Отец, как всегда, разбирал какие-то коробки с маггловским хламом в кладовой, и Перси поначалу даже не заметил, пришлось откашляться. Эх, папа, тебя даже война не изменила… Ну и хорошо. Конечно, хорошо.
— Отец, — сказал Перси, — а теперь объясни, что на самом деле происходит.
Артур почесал в затылке грязной рукой.
— То есть?
— Зачем ты на самом деле этого парня к нам приволок, и что с ним действительно приключилось?
— Заклинание с ним и приключилось.
— На часиках? — Перси вздернул бровь. — Пап, вы хорошую историю придумали, маме и Одри, конечно, хватит, но мне-то…
Артур вздохнул.
— Перси…
— Мальчик решил поиграть в аврора. Или в невыразимца?
Лицо отца похолодело так внезапно, что Перси опешил. Таким он отца никогда не видел.
— Перси, — сказал отец очень тихо, — если бы этот мальчик не вмешался — погибло бы очень много людей. Он принял удар на себя, совершенно сознательно, потому что на другое решение не было времени. И потому что он не считает себя настолько важным, чтобы угроза собственной жизни его останавливала. Если ты себе позволишь презрительные замечания…
Перси поднял ладонь. Надо же, ну надо же, у отца тоже есть «боевое лицо». И конечно же, защищать он кидается кого угодно — и конечно же, от бесчувственного Перси.
— Я потому и спрашиваю, — сказал Перси. — Чтоб ничего себе не позволить. Папа, я — секретарь министра. Ты действительно думаешь, что я дурак?
— Прости, — вздохнул отец. И показался Перси очень усталым. — Не думаю, конечно. Но ты можешь… припечатать.
— Могу. — Чего ж тут спорить. — Не меняй тему, папа.
— Артефакт был темномагический, — сказал папа, не глядя на него. — Замаскированный. Нас послали по ошибке, Стивен-то опознал, что это такое, но звать авроров времени не было.
— И все равно…
— Да, он все равно должен был их позвать. Но времени действительно не было. Он поступил совершенно правильно. У нас, Перси, работа бывает опасная, не такая, конечно, как у авроров, но все же… Матери только не говори.
— Я же не дурак, — повторил Перси. — У него там все действительно так серьезно, у Стивена?
— Куда серьезнее, — вздохнул Артур.
— Мама им займется.
— На это вся надежда.
— И от Одри немного отвлечется.
Артур подмигнул ему.
— На это и расчет.
— Какая интрига, отец! — Перси улыбнулся. — Ты делаешь успехи. Еще немного, и интриганы в министерстве будут у тебя учиться.
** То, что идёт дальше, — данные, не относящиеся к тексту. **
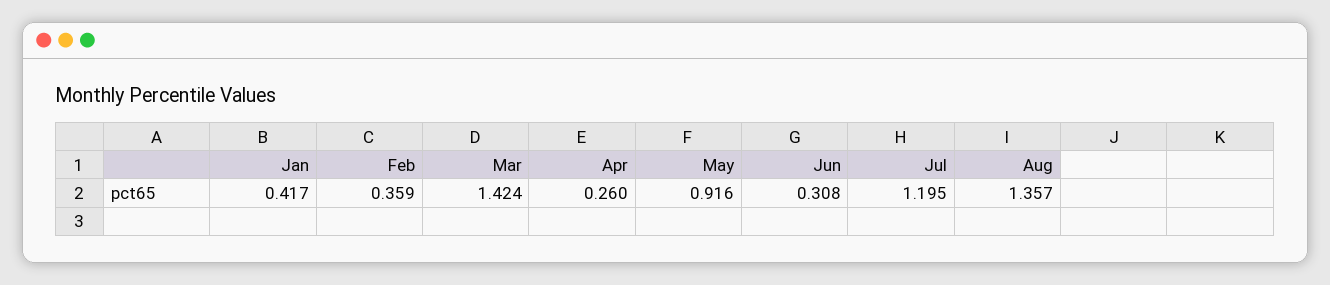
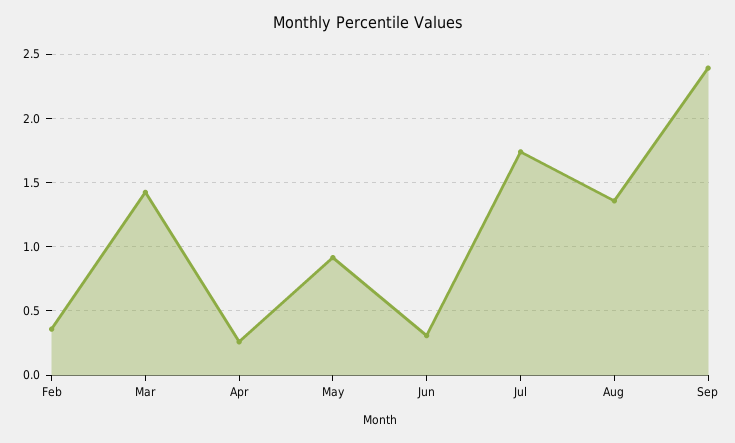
Jan: 0.417 -> none
Jul: 1.195 -> 1.75
Sep: none -> 2.4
Отец усмехнулся нарочито горделиво, и они рассмеялись.
***
С работы Перси вернулся поздно — слишком многим пришлось писать в связи с дипломатическим кризисом в Берлине. С его точки зрения, подручных Селвина, убийц, никак нельзя было впускать назад в Англию, вот еще! Пытались убить невыразимца при исполнении — пускай терпят наказание. А то, что наказанием в Берлине им будет смертная казнь — после войны Перси начал ее одобрять. Если бы всех Пожирателей после первой войны казнили… (То Фред был бы жив.)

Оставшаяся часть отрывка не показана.